What is an “internal address” in Java?

雨燕双飞 提交于 2019-11-26 20:17:27

This is clearly implementation-specific.

Below I include the Object.hashCode() implementation used in OpenJDK 7.

The function supports six different calculation methods, only two of which take any notice of the object's address (the "address" being the C++ oop cast to intptr_t). One of the two methods uses the address as-is, whereas the other does some bit twiddling and then mashes the result with an infrequently-updated random number.

Of the remaining methods, one returns a constant (presumably for testing), one returns sequential numbers, and the rest are based on pseudo-random sequences.

It would appear that the method can be chosen at runtime, and the default seems to be method 0, which is os::random(). The latter is a linear congruential generator, with an alleged race condition thrown in. :-) The race condition is acceptable because at worst it would result in two objects sharing the same hash code; this does not break any invariants.

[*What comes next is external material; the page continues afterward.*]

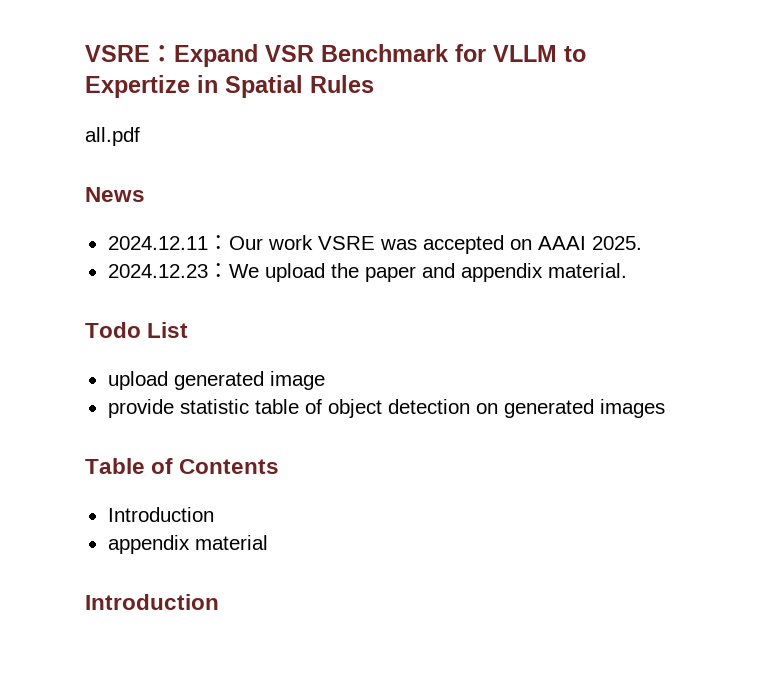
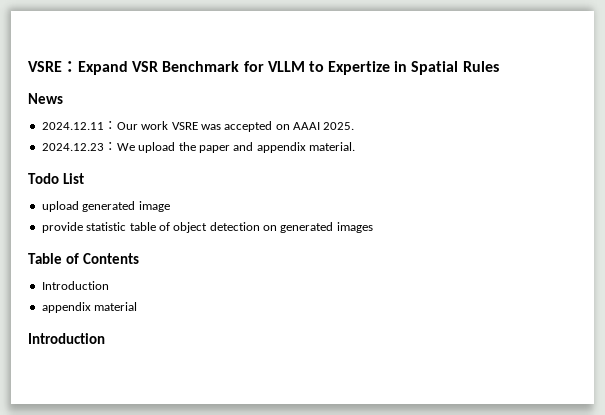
- all.pdf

The computation is performed the first time a hash code is required. To maintain consistency, the result is then stored in the object's header and is returned on subsequent calls to hashCode(). The caching is done outside this function.

In summary, the notion that Object.hashCode() is based on the object's address is largely a historic artefact that has been obsoleted by the properties of modern garbage collectors.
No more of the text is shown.